▶ **WHAT IS EXPECTED**: Each record is to be given again without alteration.

======== DATA IN THIS EXERCISE

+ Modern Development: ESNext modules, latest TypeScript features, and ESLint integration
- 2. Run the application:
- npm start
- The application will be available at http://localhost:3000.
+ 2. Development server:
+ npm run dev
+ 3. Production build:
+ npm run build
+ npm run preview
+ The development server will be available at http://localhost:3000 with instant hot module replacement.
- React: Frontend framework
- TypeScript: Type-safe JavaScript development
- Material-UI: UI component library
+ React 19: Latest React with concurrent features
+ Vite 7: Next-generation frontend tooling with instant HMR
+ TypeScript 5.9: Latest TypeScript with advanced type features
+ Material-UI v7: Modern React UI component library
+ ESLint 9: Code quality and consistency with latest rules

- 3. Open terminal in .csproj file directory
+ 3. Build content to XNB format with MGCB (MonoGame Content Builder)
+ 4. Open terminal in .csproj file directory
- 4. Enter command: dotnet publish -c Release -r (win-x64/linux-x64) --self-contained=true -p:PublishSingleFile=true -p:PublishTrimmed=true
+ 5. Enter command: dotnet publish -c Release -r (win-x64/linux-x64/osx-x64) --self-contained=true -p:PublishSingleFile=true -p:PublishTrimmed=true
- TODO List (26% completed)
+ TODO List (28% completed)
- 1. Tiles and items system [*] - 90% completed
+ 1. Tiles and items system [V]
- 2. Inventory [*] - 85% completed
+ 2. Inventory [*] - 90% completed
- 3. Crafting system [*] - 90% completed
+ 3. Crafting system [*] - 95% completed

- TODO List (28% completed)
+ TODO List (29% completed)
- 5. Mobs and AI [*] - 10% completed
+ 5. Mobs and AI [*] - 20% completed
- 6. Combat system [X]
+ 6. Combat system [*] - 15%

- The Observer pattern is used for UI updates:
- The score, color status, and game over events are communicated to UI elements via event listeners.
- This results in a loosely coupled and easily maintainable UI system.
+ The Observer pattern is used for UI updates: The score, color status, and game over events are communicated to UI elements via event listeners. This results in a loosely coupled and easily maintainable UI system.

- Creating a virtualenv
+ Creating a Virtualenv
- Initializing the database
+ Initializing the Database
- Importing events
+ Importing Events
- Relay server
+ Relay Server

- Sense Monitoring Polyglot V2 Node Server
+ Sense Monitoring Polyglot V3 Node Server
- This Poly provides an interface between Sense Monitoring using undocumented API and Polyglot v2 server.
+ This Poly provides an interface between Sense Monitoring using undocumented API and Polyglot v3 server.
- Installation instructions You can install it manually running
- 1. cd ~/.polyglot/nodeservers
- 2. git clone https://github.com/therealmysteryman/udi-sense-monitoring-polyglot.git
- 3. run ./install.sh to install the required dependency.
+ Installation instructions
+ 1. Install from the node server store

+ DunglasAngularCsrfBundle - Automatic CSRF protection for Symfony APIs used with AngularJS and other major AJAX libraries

================

▶ **TASK OUTPUT**:
+ Modern Development: ESNext modules, latest TypeScript features, and ESLint integration
- 2. Run the application:
- npm start
- The application will be available at http://localhost:3000.
+ 2. Development server:
+ npm run dev
+ 3. Production build:
+ npm run build
+ npm run preview
+ The development server will be available at http://localhost:3000 with instant hot module replacement.
- React: Frontend framework
- TypeScript: Type-safe JavaScript development
- Material-UI: UI component library
+ React 19: Latest React with concurrent features
+ Vite 7: Next-generation frontend tooling with instant HMR
+ TypeScript 5.9: Latest TypeScript with advanced type features
+ Material-UI v7: Modern React UI component library
+ ESLint 9: Code quality and consistency with latest rules

- 3. Open terminal in .csproj file directory
+ 3. Build content to XNB format with MGCB (MonoGame Content Builder)
+ 4. Open terminal in .csproj file directory
- 4. Enter command: dotnet publish -c Release -r (win-x64/linux-x64) --self-contained=true -p:PublishSingleFile=true -p:PublishTrimmed=true
+ 5. Enter command: dotnet publish -c Release -r (win-x64/linux-x64/osx-x64) --self-contained=true -p:PublishSingleFile=true -p:PublishTrimmed=true
- TODO List (26% completed)
+ TODO List (28% completed)
- 1. Tiles and items system [*] - 90% completed
+ 1. Tiles and items system [V]
- 2. Inventory [*] - 85% completed
+ 2. Inventory [*] - 90% completed
- 3. Crafting system [*] - 90% completed
+ 3. Crafting system [*] - 95% completed

- TODO List (28% completed)
+ TODO List (29% completed)
- 5. Mobs and AI [*] - 10% completed
+ 5. Mobs and AI [*] - 20% completed
- 6. Combat system [X]
+ 6. Combat system [*] - 15%

- The Observer pattern is used for UI updates:
- The score, color status, and game over events are communicated to UI elements via event listeners.
- This results in a loosely coupled and easily maintainable UI system.
+ The Observer pattern is used for UI updates: The score, color status, and game over events are communicated to UI elements via event listeners. This results in a loosely coupled and easily maintainable UI system.

- Creating a virtualenv
+ Creating a Virtualenv
- Initializing the database
+ Initializing the Database
- Importing events
+ Importing Events
- Relay server
+ Relay Server

- Sense Monitoring Polyglot V2 Node Server
+ Sense Monitoring Polyglot V3 Node Server
- This Poly provides an interface between Sense Monitoring using undocumented API and Polyglot v2 server.
+ This Poly provides an interface between Sense Monitoring using undocumented API and Polyglot v3 server.
- Installation instructions You can install it manually running
- 1. cd ~/.polyglot/nodeservers
- 2. git clone https://github.com/therealmysteryman/udi-sense-monitoring-polyglot.git
- 3. run ./install.sh to install the required dependency.
+ Installation instructions
+ 1. Install from the node server store

+ DunglasAngularCsrfBundle - Automatic CSRF protection for Symfony APIs used with AngularJS and other major AJAX libraries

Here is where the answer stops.